Même avant l’arrivée des nouveaux variants en Ontario, les cas d’infections de travailleurs de la santé étaient dangereusement élevés, doublant au cours des trois derniers mois pour atteindre plus de 16 000, selon les propres données du gouvernement de l’Ontario. Pendant les dix premiers mois de la pandémie, soit jusqu’au 23 octobre 2020, 7488 travailleurs de la santé ont contracté la COVID-19 au travail. Au cours des trois mois qui ont suivi (soit jusqu’au 22 janvier 2021), ce nombre est passé à 16 204.

Le Syndicat canadien de la fonction publique (SCFP) prévient que, si on ne fait rien, cette augmentation rapide des infections chez les travailleurs de la santé (dont deux décès au cours des deux dernières semaines seulement) annonce une véritable catastrophe pour le système de santé ontarien, qui manque déjà de personnel.

« Nous appelons le provincial à prendre des mesures décisives, à modifier radicalement la façon dont nous protégeons les travailleurs de la santé. Sans cela, le nombre d’infections du personnel augmentera exponentiellement à mesure que les variants s’installeront », prévient Candace Rennick, secrétaire-trésorière du SCFP-Ontario.

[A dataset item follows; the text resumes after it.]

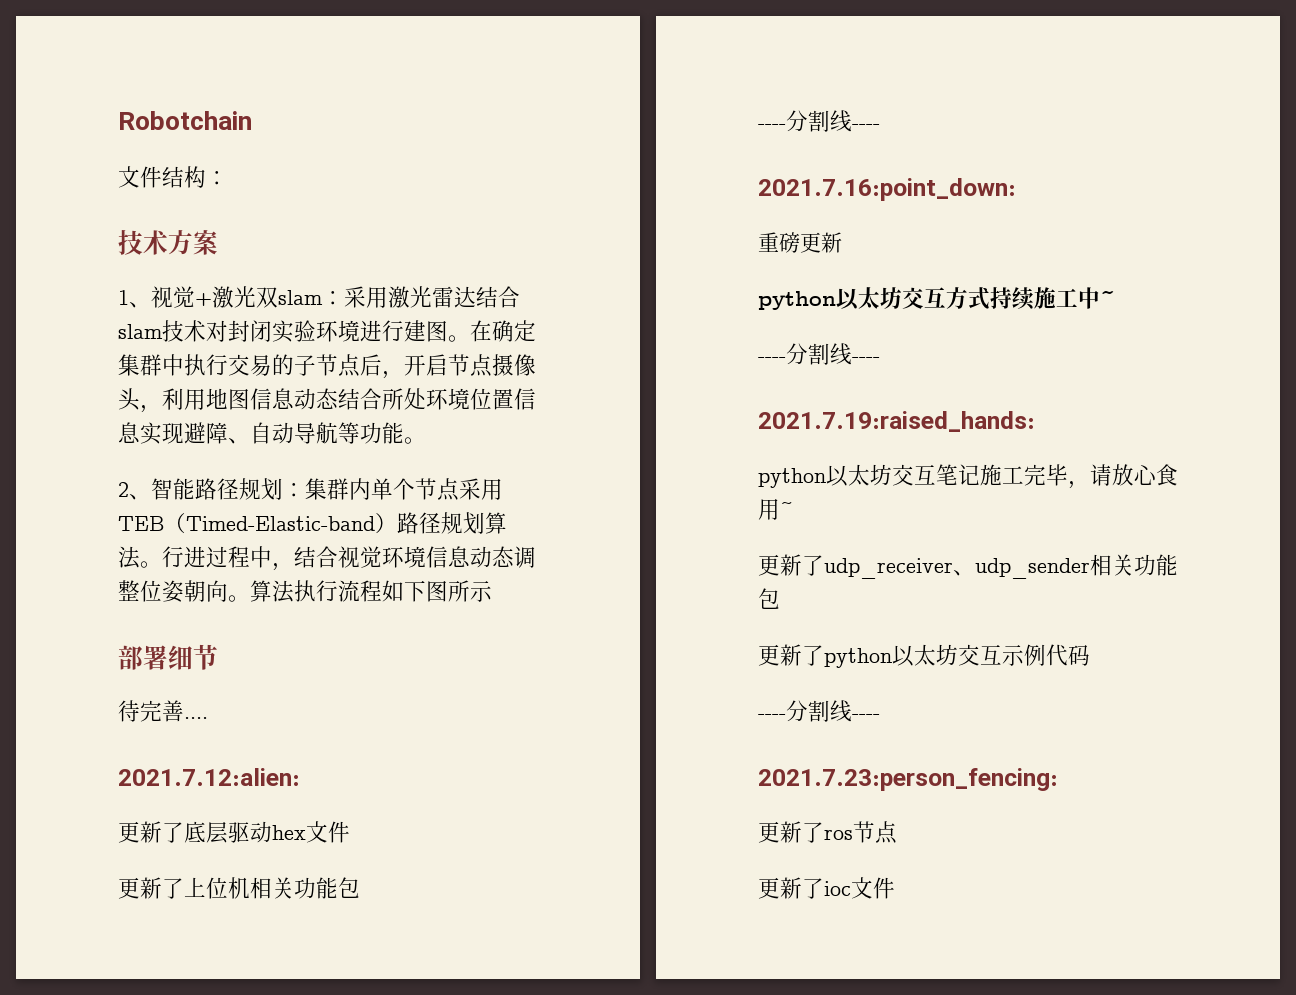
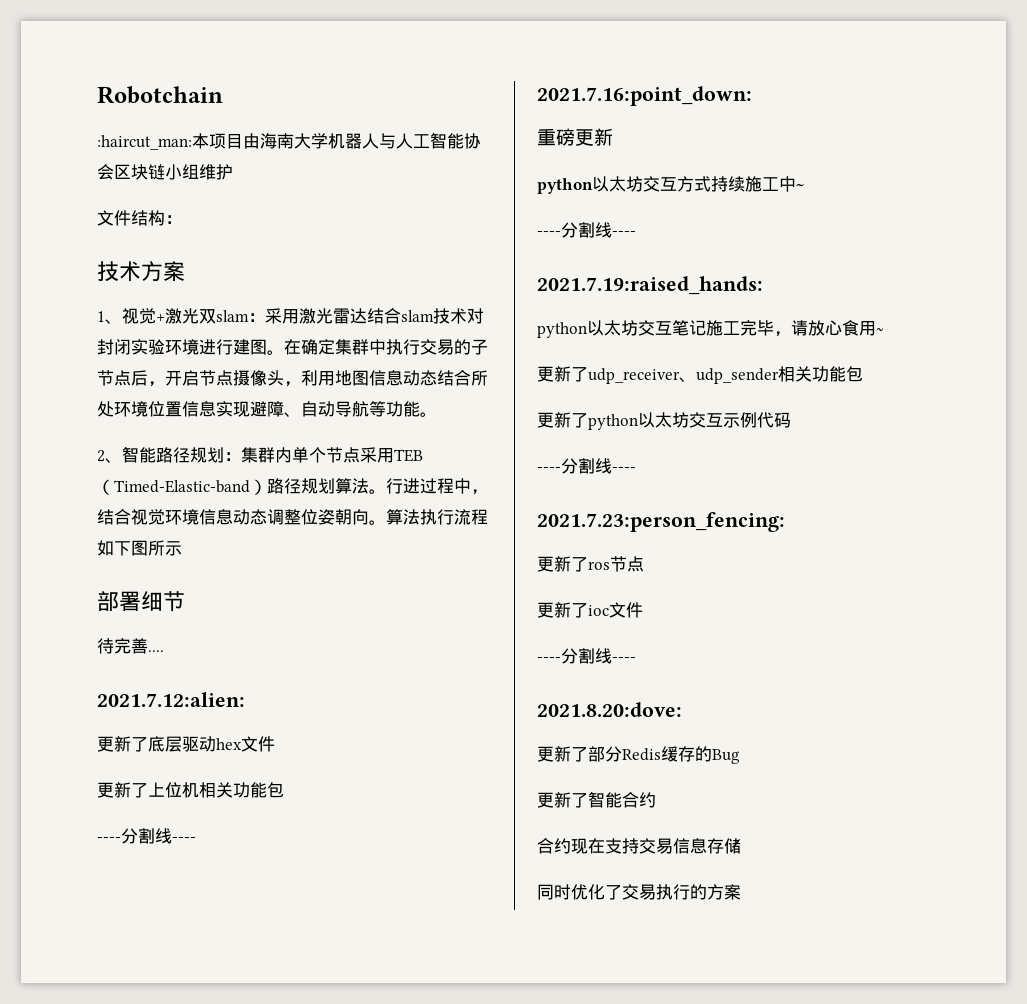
(252, 120) none -> [97,132,481,150] [97,164,233,180] // :haircut_man:本项目由海南大学机器人与人工智能协会区块链小组维护
(895, 888) none -> [537,648,636,664] [537,702,682,717] [537,746,740,764] [537,791,656,808] [537,838,741,854] [537,884,741,900] // ----分割线---- // 2021.8.20:dove: // 更新了部分Redis缓存的Bug // 更新了智能合约 // 合约现在支持交易信息存储 // 同时优化了交易执行的方案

Selon les experts, chez les variants du virus, la taille des particules est plus petite. « Cela signifie que celles-ci passent beaucoup plus facilement à travers un masque de procédure, explique-t-elle. En outre, comme elles sont plus petites et plus légères, elles restent plus longtemps en suspension dans l’air de l’environnement de travail. Il faut comprendre que le système de santé manque déjà de personnel. C’est pourquoi le taux d’infection des travailleurs de la santé est très préoccupant, sans parler du risque que cela représente pour les patients au système immunitaire affaibli dont ceux-ci prennent soin. »

Bien que le gouvernement fédéral ait reconnu que le coronavirus est en suspension dans l’air, le gouvernement de l’Ontario n’a jamais admis cette forme de transmission en dehors des procédures générant des aérosols. Or, la forme de transmission d’un virus a des répercussions sur les protections que le personnel de la santé utilise pour se défendre, rappelle Michael Hurley, président du Conseil des syndicats d’hôpitaux de l’Ontario du SCFP.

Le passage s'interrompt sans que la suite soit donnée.